- _WORK INSTRUCTIONS_: Show every line of the data below that includes the word "none".

Change detection data:

▼

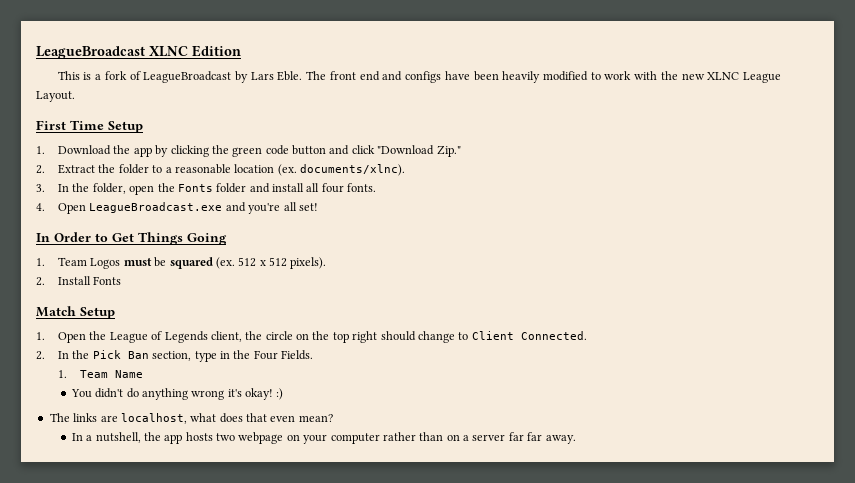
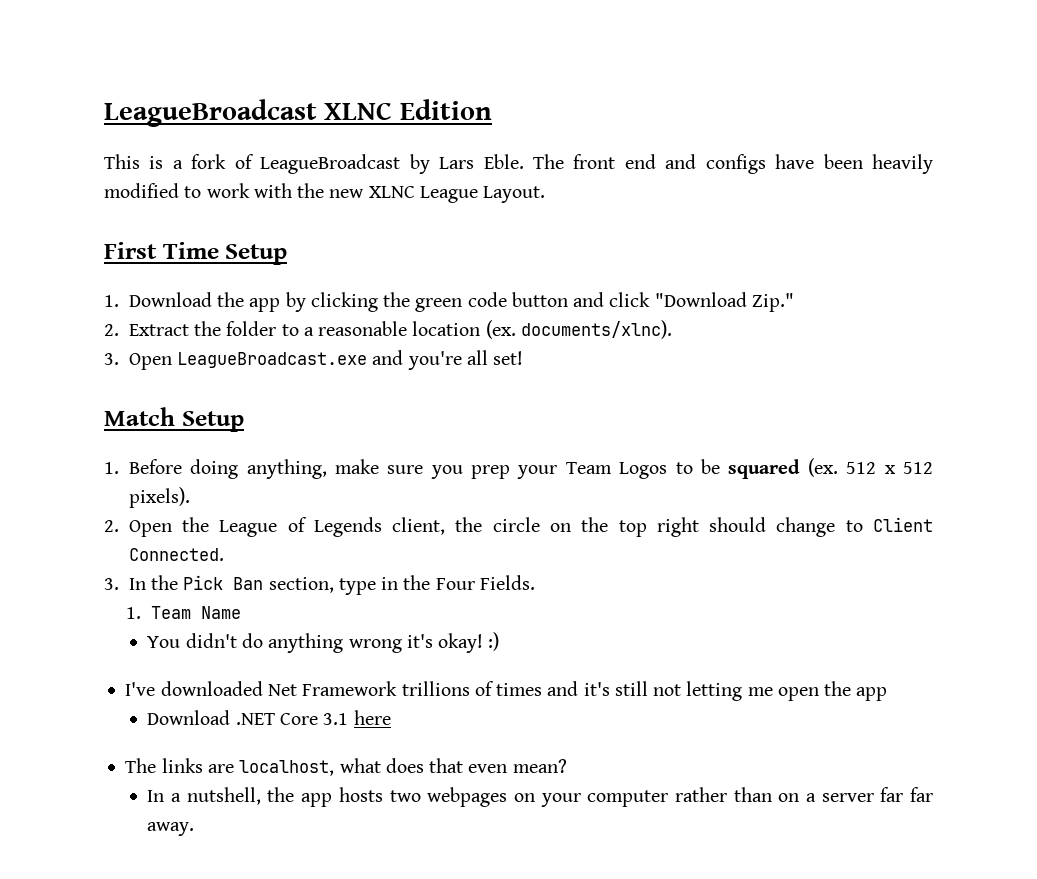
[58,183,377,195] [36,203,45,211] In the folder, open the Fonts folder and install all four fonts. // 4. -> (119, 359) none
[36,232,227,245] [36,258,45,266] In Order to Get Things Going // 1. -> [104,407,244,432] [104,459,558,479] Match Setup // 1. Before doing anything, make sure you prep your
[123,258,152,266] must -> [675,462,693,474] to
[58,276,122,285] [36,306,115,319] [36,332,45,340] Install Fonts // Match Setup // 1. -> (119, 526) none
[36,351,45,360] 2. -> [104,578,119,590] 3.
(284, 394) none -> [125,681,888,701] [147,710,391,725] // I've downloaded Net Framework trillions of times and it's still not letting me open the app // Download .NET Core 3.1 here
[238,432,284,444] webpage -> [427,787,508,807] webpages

▲

- _ANSWER SECTION_:
[58,183,377,195] [36,203,45,211] In the folder, open the Fonts folder and install all four fonts. // 4. -> (119, 359) none
[58,276,122,285] [36,306,115,319] [36,332,45,340] Install Fonts // Match Setup // 1. -> (119, 526) none
(284, 394) none -> [125,681,888,701] [147,710,391,725] // I've downloaded Net Framework trillions of times and it's still not letting me open the app // Download .NET Core 3.1 here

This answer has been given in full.